What needs to be done – Where a line of the records holds the string "justify", copy that line.

Data to use –
######

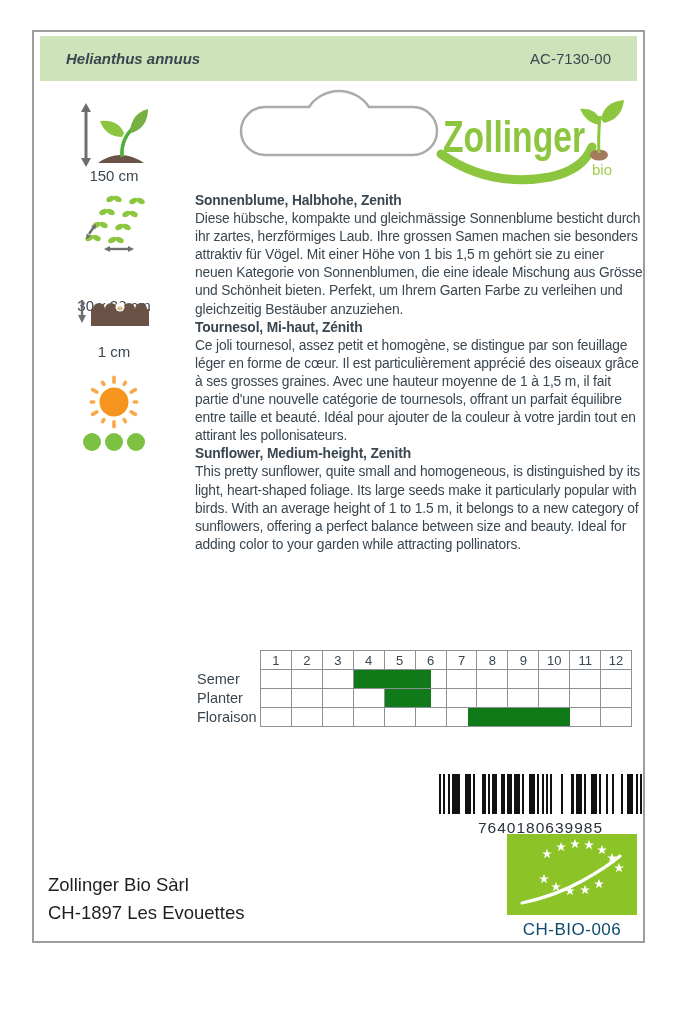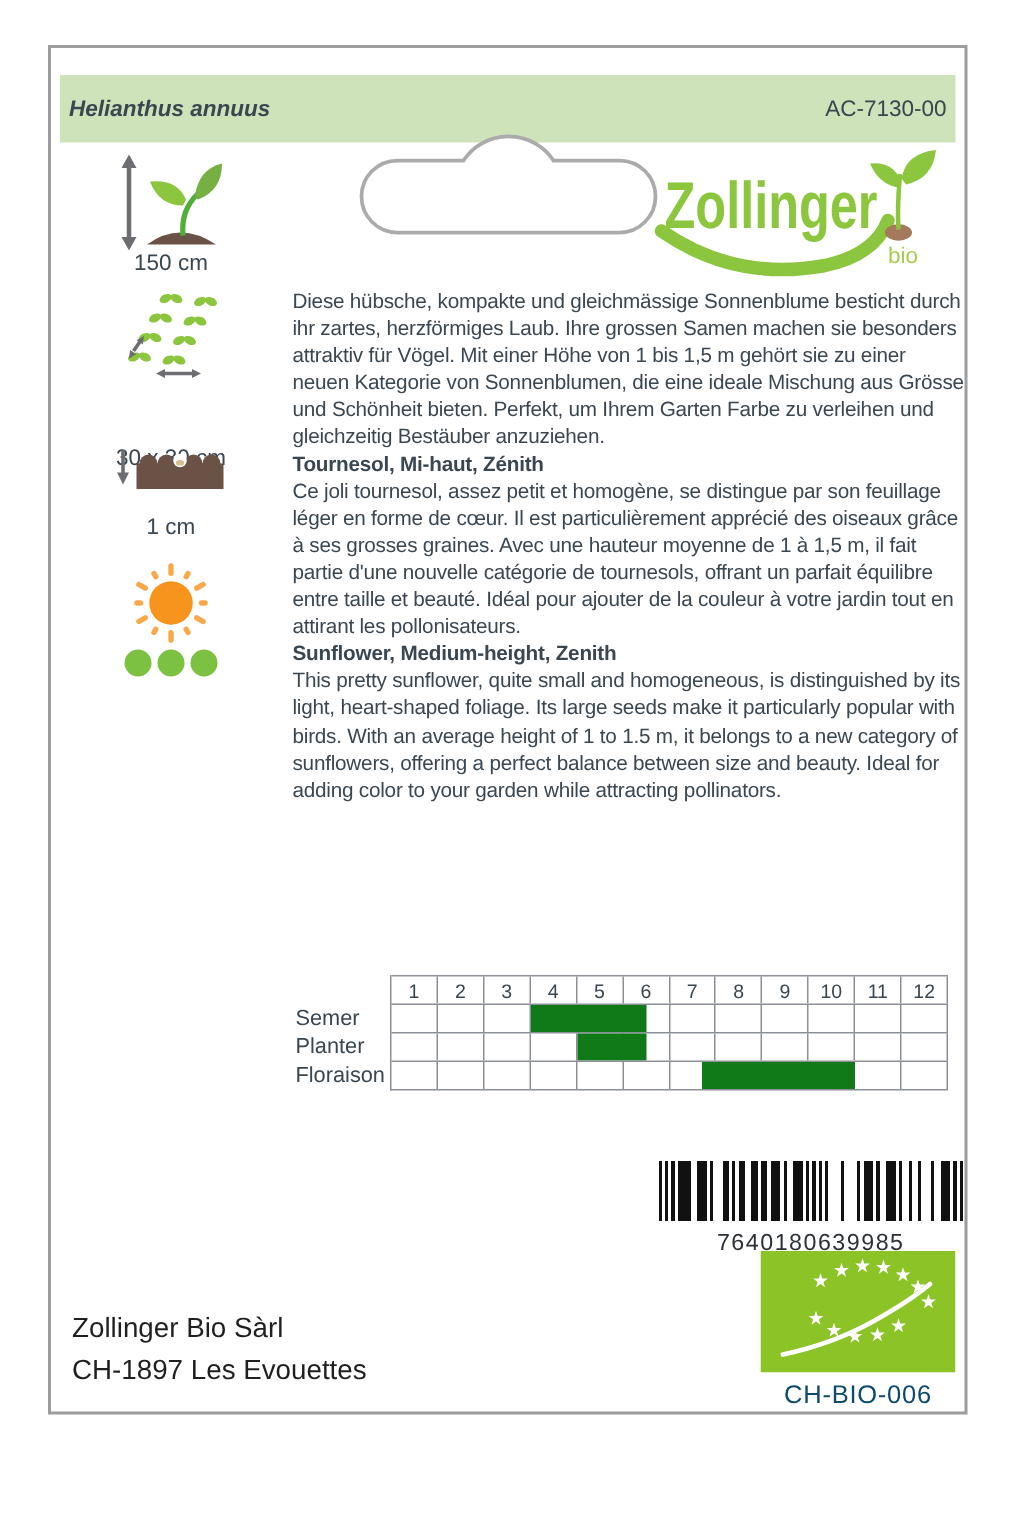--- a/index.html
+++ b/index.html
@@ -2,23 +2,23 @@
 <html><head>
 <meta charset="utf-8">
 <style>
   * { margin:0; padding:0; box-sizing:border-box; }
   body { background:#fff; font-family:"Liberation Sans", sans-serif; }
   .page { position:relative; width:676px; height:1024px; background:#fff; overflow:hidden; }
   .frame { position:absolute; left:32px; top:30px; width:613px; height:913px;
            border:2px solid #9d9d9d; background:#fff; }
 
   
-  .topbar { position:absolute; left:6px; right:6px; top:18px; height:45px;
+  .topbar { position:absolute; left:6px; right:6px; top:4px; height:45px;
             background:#cfe3ba; display:flex; align-items:center;
-            justify-content:space-between; padding:0 6px; }
+            justify-content:space-between; padding:0 26px; }
   .species { font-style:italic; font-size:15px; color:#3a4650; font-weight:600; }
   .artcode { font-size:15px; color:#3a4650; }
 
   
   .euroslot { position:absolute; left:204px; top:54px; }
 
   
   .logo { position:absolute; right:8px; top:66px; width:200px; height:92px; }
 
   
@@ -168,20 +168,21 @@
     <div class="spec spec-dots">
       <svg width="64" height="20" viewBox="0 0 64 20">
         <circle cx="10" cy="10" r="9" fill="#7cc142"></circle>
         <circle cx="32" cy="10" r="9" fill="#7cc142"></circle>
         <circle cx="54" cy="10" r="9" fill="#7cc142"></circle>
       </svg>
     </div>
 
 
     <div class="desc">
+      <h3>Sonnenblume, Halbhohe, Zenith</h3>
       <p>Diese hübsche, kompakte und gleichmässige Sonnenblume besticht durch ihr zartes, herzförmiges Laub. Ihre grossen Samen machen sie besonders attraktiv für Vögel. Mit einer Höhe von 1 bis 1,5 m gehört sie zu einer neuen Kategorie von Sonnenblumen, die eine ideale Mischung aus Grösse und Schönheit bieten. Perfekt, um Ihrem Garten Farbe zu verleihen und gleichzeitig Bestäuber anzuziehen.</p>
       <h3>Tournesol, Mi-haut, Zénith</h3>
       <p>Ce joli tournesol, assez petit et homogène, se distingue par son feuillage léger en forme de cœur. Il est particulièrement apprécié des oiseaux grâce à ses grosses graines. Avec une hauteur moyenne de 1 à 1,5 m, il fait partie d'une nouvelle catégorie de tournesols, offrant un parfait équilibre entre taille et beauté. Idéal pour ajouter de la couleur à votre jardin tout en attirant les pollonisateurs.</p>
       <h3>Sunflower, Medium-height, Zenith</h3>
       <p>This pretty sunflower, quite small and homogeneous, is distinguished by its light, heart-shaped foliage. Its large seeds make it particularly popular with birds. With an average height of 1 to 1.5 m, it belongs to a new category of sunflowers, offering a perfect balance between size and beauty. Ideal for adding color to your garden while attracting pollinators.</p>
     </div>
 
     <div class="cal-labels" id="calLabels">
         <div class="cal-label">Semer</div>
         <div class="cal-label">Planter</div>

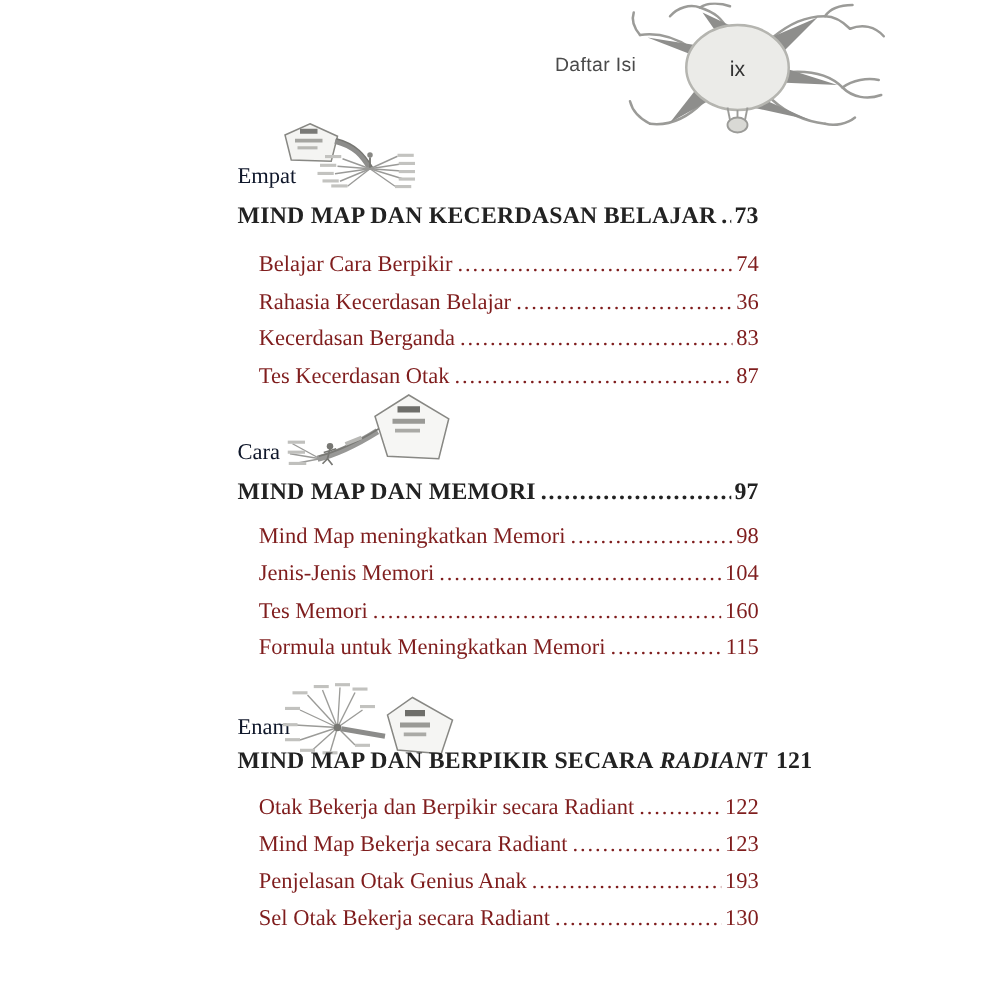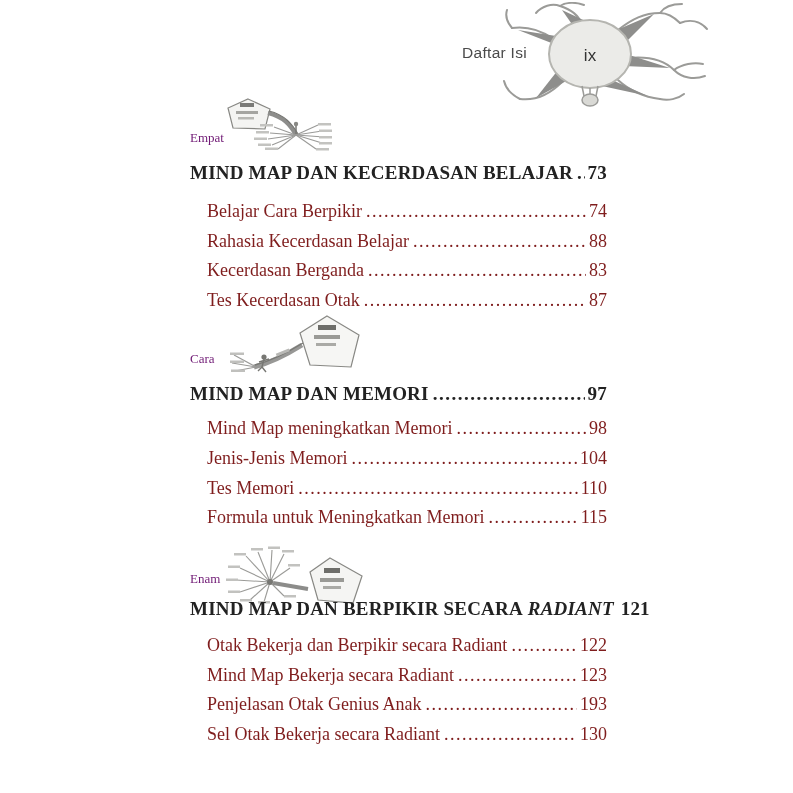--- a/index.html
+++ b/index.html
@@ -2,28 +2,28 @@
 <html><head>
 <meta charset="utf-8">
 <style>
   html,body { margin:0; padding:0; background:#ffffff; }
   .page {
     position:relative; width:793px; height:793px; background:#ffffff;
     font-family:"Liberation Serif", serif; color:#2b2b2b; overflow:hidden;
   }
   
   .hdr-title {
-    position:absolute; left:462px; top:44px;
+    position:absolute; left:444px; top:44px;
     font-family:"Liberation Sans", sans-serif; font-size:15.5px;
     color:#4a4a4a; letter-spacing:0.3px;
   }
   .neuron { position:absolute; left:502px; top:2px; }
   
   .content { position:absolute; left:190px; top:0; width:417px; height:793px; }
-  .seclabel { position:absolute; left:0; font-size:13px; color:#701a75; }
+  .seclabel { position:absolute; left:0; font-size:18px; color:#0f172a; }
   .sketch { position:absolute; }
   .row { position:absolute; left:0; right:0; display:flex; align-items:center; font-size:18px; line-height:23px; }
   .row.h { font-weight:bold; font-size:19px; color:#222222; letter-spacing:0.2px; }
   .row.sub { padding-left:17px; color:#7f1d1d; }
   .lbl { white-space:nowrap; }
   .ital { font-style:italic; }
   .ital:not(:empty) { margin-left:5px; }
   .dots { flex:1; overflow:hidden; white-space:nowrap; margin-left:4px; }
   .dots::after {
     content:"........................................................................................................................................................";
@@ -120,21 +120,21 @@
       <span class="pg">73</span>
     </div>
     <div class="row sub" style="top:200px">
       <span class="lbl">Belajar Cara Berpikir</span>
       <span class="dots"></span>
       <span class="pg">74</span>
     </div>
     <div class="row sub" style="top:230px">
       <span class="lbl">Rahasia Kecerdasan Belajar</span>
       <span class="dots"></span>
-      <span class="pg">88</span>
+      <span class="pg">36</span>
     </div>
     <div class="row sub" style="top:259px">
       <span class="lbl">Kecerdasan Berganda</span>
       <span class="dots"></span>
       <span class="pg">83</span>
     </div>
     <div class="row sub" style="top:289px">
       <span class="lbl">Tes Kecerdasan Otak</span>
       <span class="dots"></span>
       <span class="pg">87</span>
@@ -174,21 +174,21 @@
       <span class="pg">98</span>
     </div>
     <div class="row sub" style="top:447px">
       <span class="lbl">Jenis-Jenis Memori</span>
       <span class="dots"></span>
       <span class="pg">104</span>
     </div>
     <div class="row sub" style="top:477px">
       <span class="lbl">Tes Memori</span>
       <span class="dots"></span>
-      <span class="pg">110</span>
+      <span class="pg">160</span>
     </div>
     <div class="row sub" style="top:506px">
       <span class="lbl">Formula untuk Meningkatkan Memori</span>
       <span class="dots"></span>
       <span class="pg">115</span>
     </div>
 
     <div class="seclabel" style="top:571px">Enam</div>
     <svg class="sketch" style="left:36px; top:546px" width="138" height="58" viewBox="0 0 138 58">
       <g stroke="#9b9b98" stroke-width="1.1" fill="none">

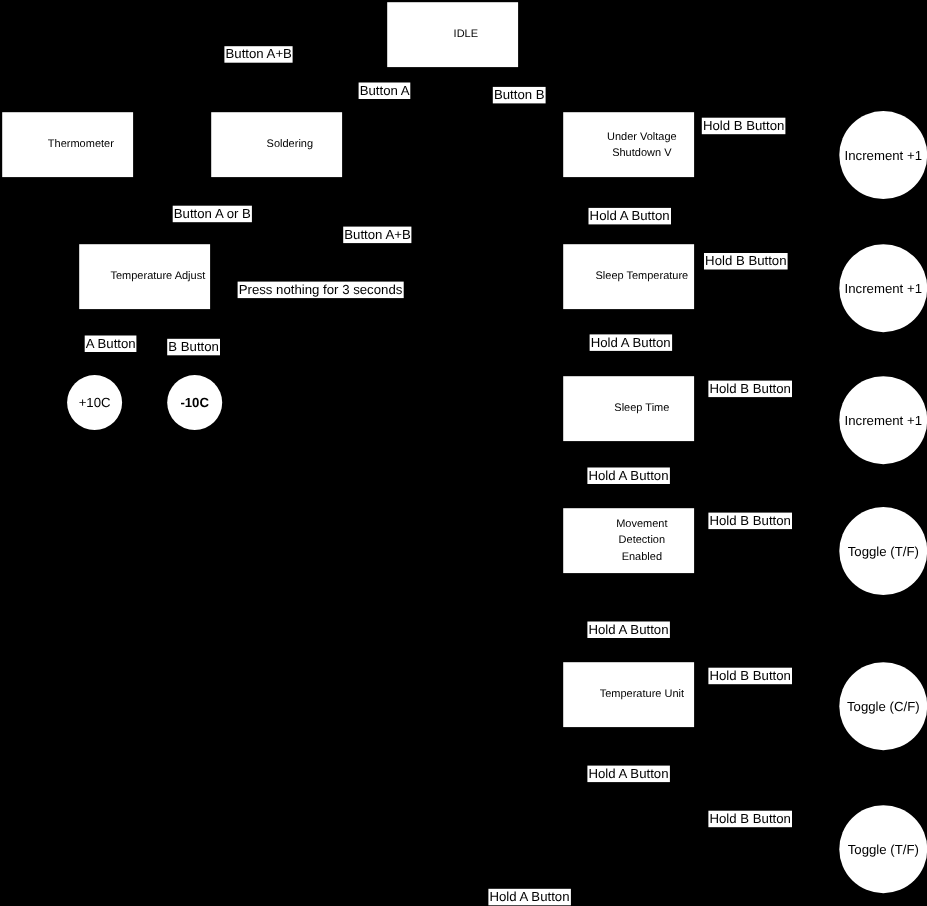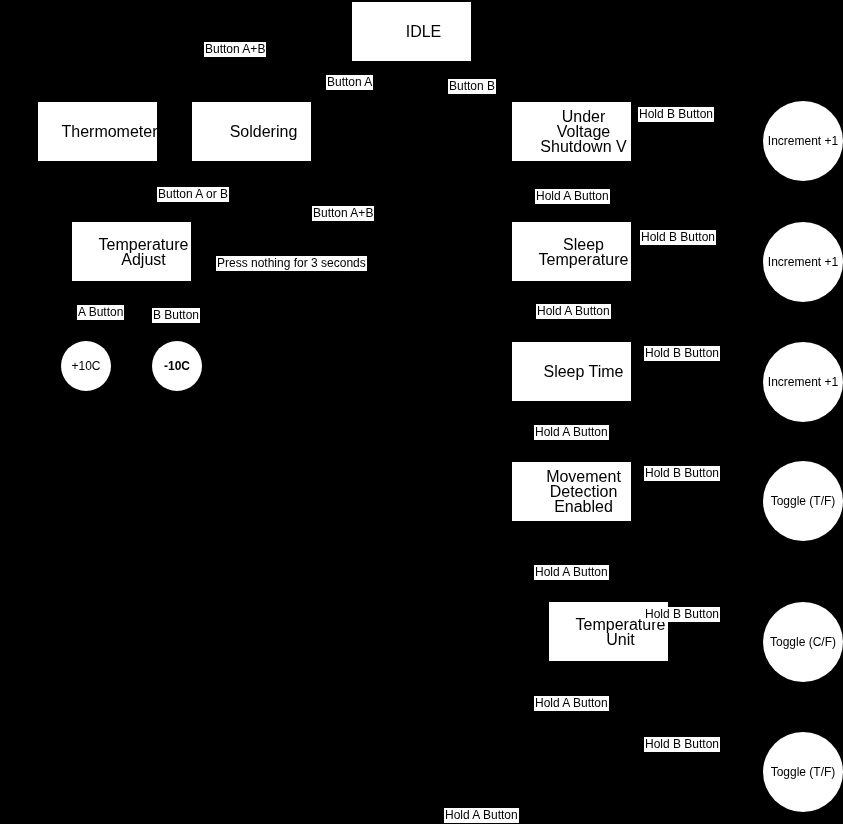--- a/index.html
+++ b/index.html
@@ -17,21 +17,21 @@
   }
   .state-box {
     position: absolute;
     box-sizing: border-box;
     background: var(--node-fill, #ffffff);
     color: var(--node-text, #000000);
     display: flex;
     align-items: center;
     justify-content: center;
     text-align: center;
-    font-size: 16px;
+    font-size: 10px;
     line-height: 15px;
     padding-left: 24px;
   }
   .state-box .node-label {
     white-space: pre-line;
     padding: 0 2px;
   }
   .action-circle {
     position: absolute;
     box-sizing: border-box;
@@ -55,21 +55,21 @@
     white-space: nowrap;
   }
 </style>
 </head>
 <body>
 
 <div class="canvas">
     <div class="state-box" style="left: 352px; top: 2px; width: 119px; height: 59px;">
       <span class="node-label">IDLE</span>
     </div>
-    <div class="state-box" style="left: 2px; top: 102px; width: 119px; height: 59px; margin-left: 36px;">
+    <div class="state-box" style="left: 2px; top: 102px; width: 119px; height: 59px;">
       <span class="node-label">Thermometer</span>
     </div>
     <div class="state-box" style="left: 192px; top: 102px; width: 119px; height: 59px;">
       <span class="node-label">Soldering</span>
     </div>
     <div class="state-box" style="left: 72px; top: 222px; width: 119px; height: 59px;">
       <span class="node-label">Temperature Adjust</span>
     </div>
     <div class="state-box" style="left: 512px; top: 102px; width: 119px; height: 59px;">
       <span class="node-label">Under Voltage
@@ -78,21 +78,21 @@
     <div class="state-box" style="left: 512px; top: 342px; width: 119px; height: 59px;">
       <span class="node-label">Sleep Time</span>
     </div>
     <div class="state-box" style="left: 512px; top: 222px; width: 119px; height: 59px;">
       <span class="node-label">Sleep Temperature</span>
     </div>
     <div class="state-box" style="left: 512px; top: 462px; width: 119px; height: 59px;">
       <span class="node-label">Movement Detection
 Enabled</span>
     </div>
-    <div class="state-box" style="left: 512px; top: 602px; width: 119px; height: 59px; margin-left: 37px;">
+    <div class="state-box" style="left: 512px; top: 602px; width: 119px; height: 59px;">
       <span class="node-label">Temperature Unit</span>
     </div>
     <div class="action-circle" style="left: 61px; top: 341px; width: 50px; height: 50px;">
       <span>+10C</span>
     </div>
     <div class="action-circle" style="left: 152px; top: 341px; width: 50px; height: 50px; font-weight: bold;">
       <span>-10C</span>
     </div>
     <div class="action-circle" style="left: 763px; top: 101px; width: 80px; height: 80px;">
       <span>Increment +1</span>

######

Exercise output –
-            justify-content:space-between; padding:0 6px; }
+            justify-content:space-between; padding:0 26px; }
     justify-content: center;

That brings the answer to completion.